Ночью долго не спали. Донимал ханжа, всем на зло развивший благочестие до вторых петухов. С кряхтом отбивал поклоны и шипел молитвы.

— Господи, господи, в последних моря тамо еси. Тами еси, — вздыхал, взохивал, и в ответ ему злобно скрипели семь кроватей из семи углов.

Утром чиновник неожиданно проспал, встал вместе со всеми и от конфуза сел у окна в профиль. Так профилем и в церковь пошел.

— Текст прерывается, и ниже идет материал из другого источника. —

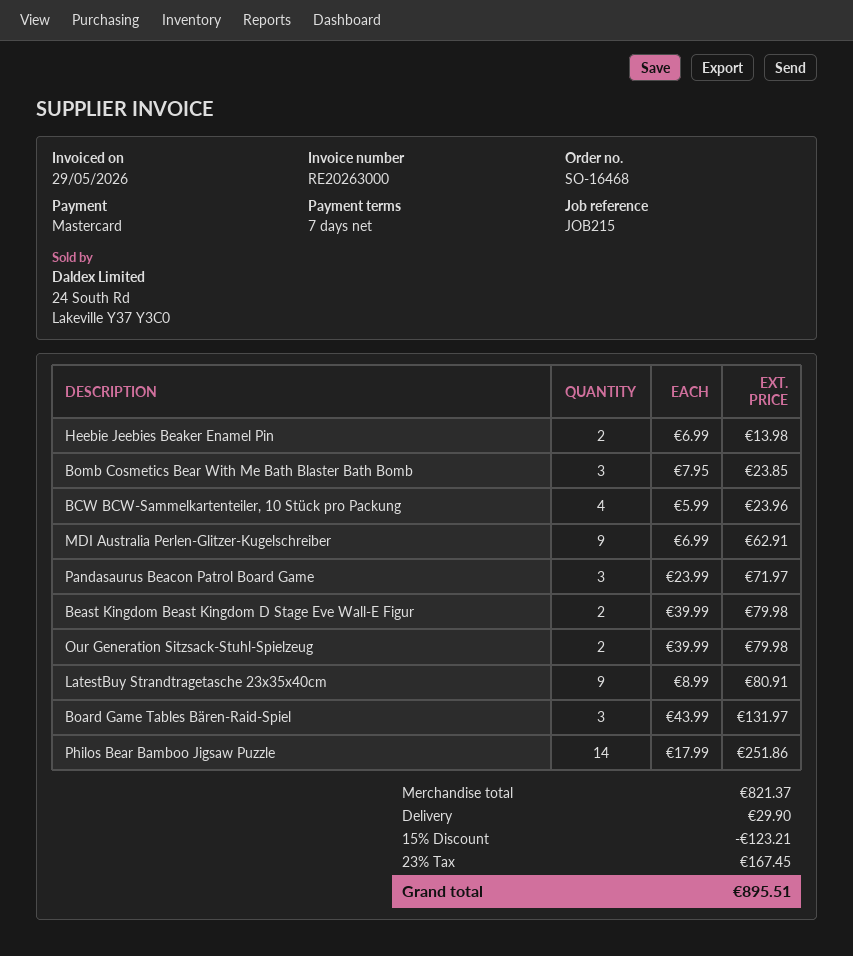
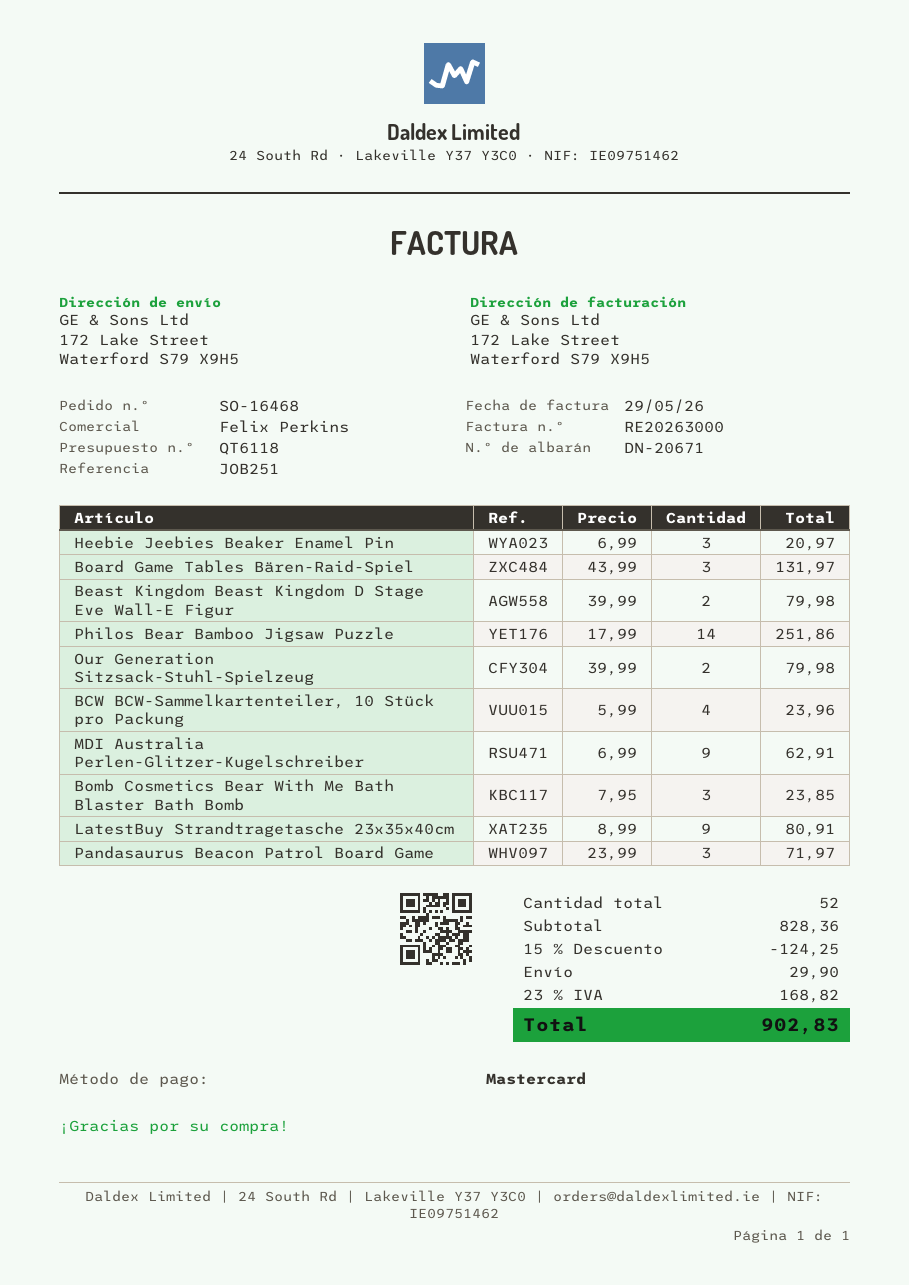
reference: JOB215 -> JOB251
Heebie Jeebies Beaker Enamel Pin: 2 x 6.99 = 13.98 -> 3 x 6.99 = 20.97
subtotal: 821.37 -> 828.36
discount: 15% = 123.21 -> 15% = 124.25
tax: 23% = 167.45 -> 23% = 168.82
total: 895.51 -> 902.83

В церкви народу набралось густо. Запахло треской, овчиной, кислятиной,топленым воском. Закачались огоньки у плоских темных ликов вековых икон с скорежевшейся и забугревшей от тысячи тысяч уст краской на прорезях рук в золоченых окладах. Около мощей с ужасом и благоговением смотрели на схимника — черный саван с нашитыми костями, из которого торчали кончик воскового носа, серый куделек бороды да костяные руки.

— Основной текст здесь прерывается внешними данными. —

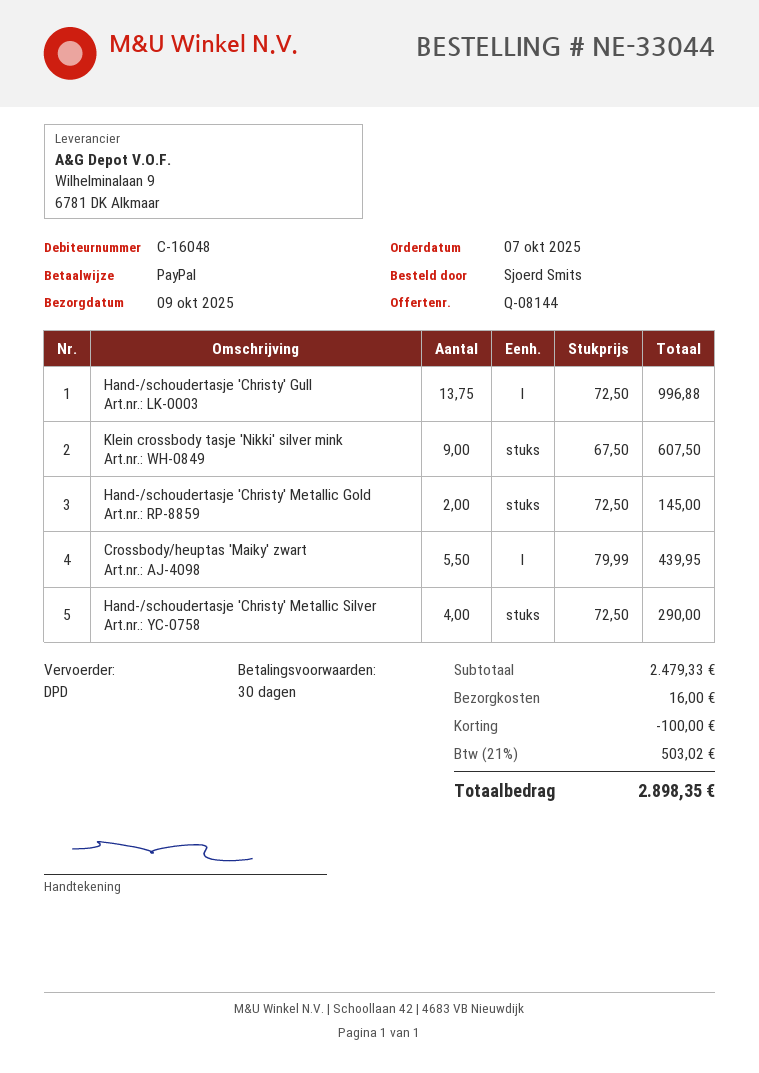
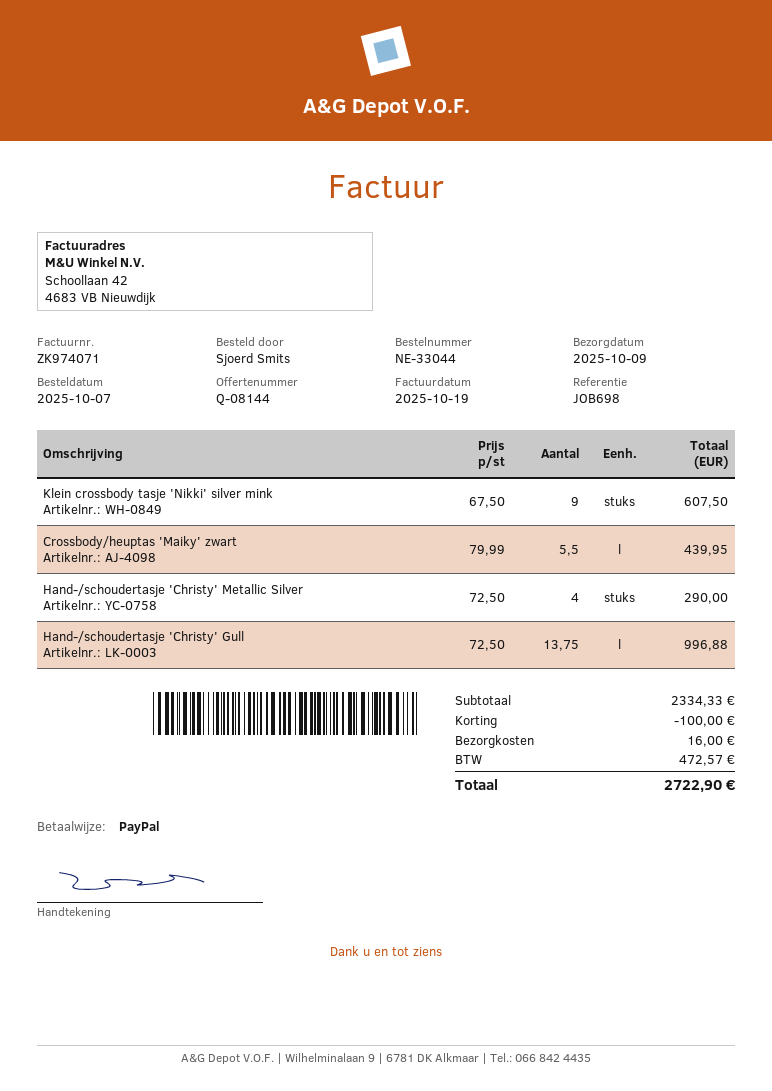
Hand-/schoudertasje 'Christy' Metallic Gold: 2 x 72.50 = 145.00 -> none
subtotal: 2479.33 -> 2334.33
tax: 503.02 -> 472.57
total: 2898.35 -> 2722.90

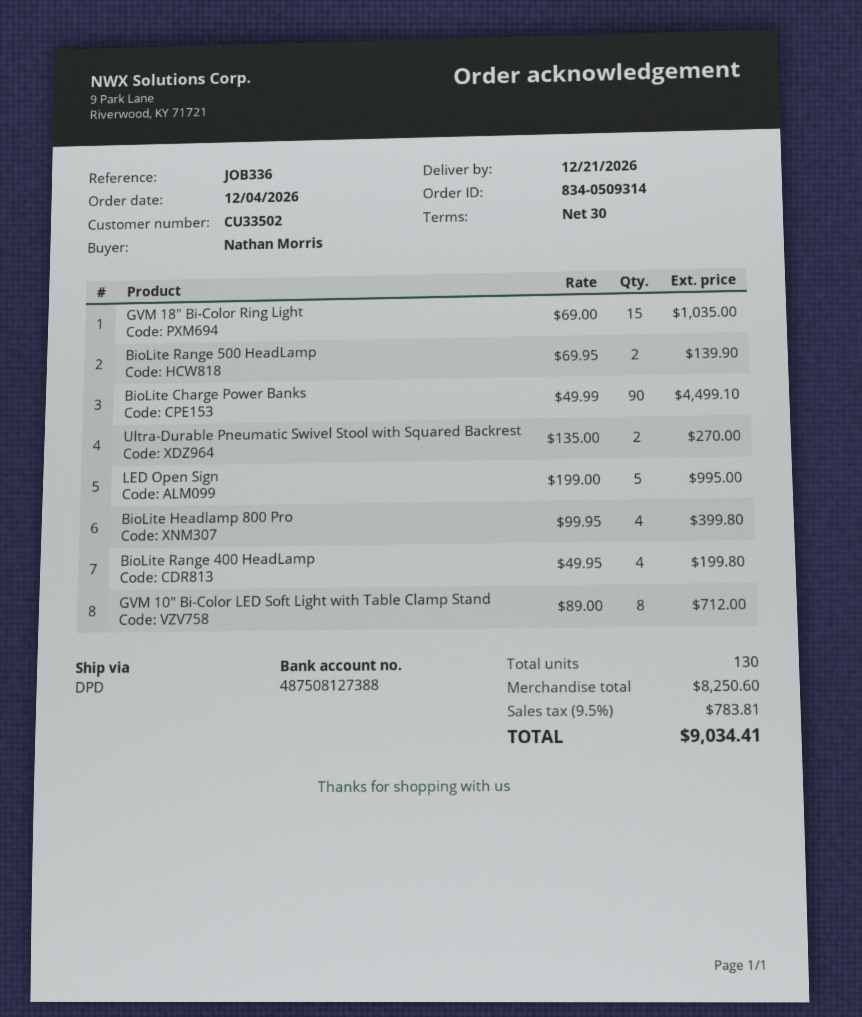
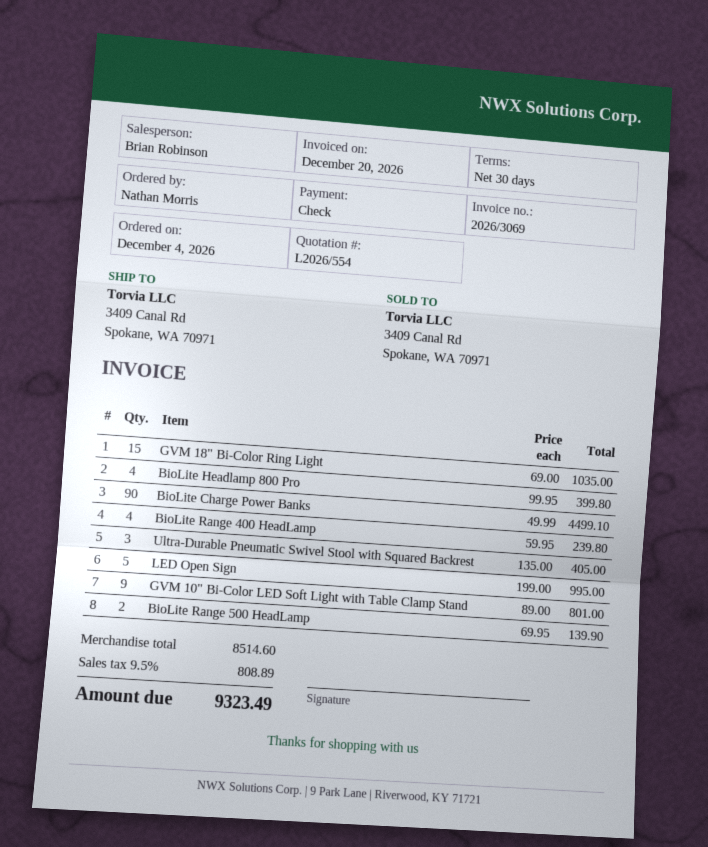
Ultra-Durable Pneumatic Swivel Stool with Squared Backrest: 2 x 135.00 = 270.00 -> 3 x 135.00 = 405.00
BioLite Range 400 HeadLamp: 4 x 49.95 = 199.80 -> 4 x 59.95 = 239.80
GVM 10" Bi-Color LED Soft Light with Table Clamp Stand: 8 x 89.00 = 712.00 -> 9 x 89.00 = 801.00
subtotal: 8250.60 -> 8514.60
tax: 9.5% = 783.81 -> 9.5% = 808.89
total: 9034.41 -> 9323.49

Высоко над всеми подымалась голова зевающего парня, со стоном разворачивала рот и щелкала зубами. Ветер стучал в окна и двери, ломился в храм и выл, отступая. Изредка взметывались за стеклами белые крылья, и желтый круглый русалочий глаз заглядывал в церковь.

Чуть шевелясь, чернели в стенных нишах тихие фигуры монахов с застывшими четками в руках. Струйкой зыбилась толпа, пропуская вперед причастников. Монастырский хор, высоко до самого купола забирая детскими голосами послушников, затянул херувимскую, и вдруг резкий женский голос исступленно закричал: — Куда! Куда! Куда!

Кричал все громче, все неистовее.

— Кликуша! Кликуша кудахчет!— зашептали бабы.

— Куда, куда-а.

И еще вскрикнул кто-то и заголосил и залаял заливистым собачьим лаем.

Варвара крепко стиснула руки, увидела, как, закачавшись, поплыла в бок паникадила, почувствовала, как ноги и плечи задрожали быстрой и крупной дрожью, как лицо вытянулось, словно облепило скулы, как вздулся живот, подкатился под горло и из самой темной глубины тела, корча и разрывая его и ударяя красными светами в темя, вылетел дикий крик: — Аа-й. Да-а. Да-а.

Мгновение подумалось: — Остановиться бы…

Но что-то заставляло напрягаться все сильнее и сильнее, кричать громче, сжимать все тело, помогая судороге. Все равно было что кричать. Первым звуком вырвалось: «Да-а». Так и наладилось, и только бы не остановиться, только бы сильнее, крепче изойти в крик еще, еще, вот еще… Ах, не помешали бы, дали бы дотянуть… Так трудно дотянуть, сил не хватит…

— Да-а. Да-а. Ах, еще бы, еще как сладко будет…

У щеки чьи-то ноги, половик… кудельный…

— Лежу я что ли? Ах, все равно. Не дотяну я… Ну потом, потом как-нибудь…

И вдруг почувствовала — подымают: под руки тяжело, и у самых глаз огромная чаша Христова, золотая, огромная, в целый свет.

— Варвара, — говорит рядом.

— Варвара, — повторяет.

И золотая острая ложка, тоже огромная, раздвигая ей губы, стукается о крепко сжатые зубы. Зубы разжимаются сами собой, мелко дрожат руки и ноги, голова не держится, падает, росинки пота холодят лоб.

— Ах, сладко, как сладко.

И тело все пустое стало. Точно криком ушло из него тяжкое, раздутое, черное.

*

На скамеечке у гостиницы усадили Варвару. Она сидела простоволосая, сразу похудевшая, закинув голову, и улыбалась блаженно-усталая.

Кругом, не смея подойти близко, бабы богомолки смотрели на нее, как в церкви на схимника, молча, испуганно и благоговейно.

Молчал и Семен и тоже смотрел испуганно и благоговейно. А Варвара говорила прерывистым бредовым голосом:

— Милые вы мои! Все вы! Сладко-то как! Господи! Сенюшка! К Тихону бы Задонскому далече, далече пешком бы… Небо-то какое милое… Сладкое небо, светлое… Чаечки… Чаечки…

Надежда Тэффи.
«Жар-Птица» № 1, 1921 г.
Борисов Александр Алексеевич «Соловецкий монастырь со стороны гавани» (1912 г.)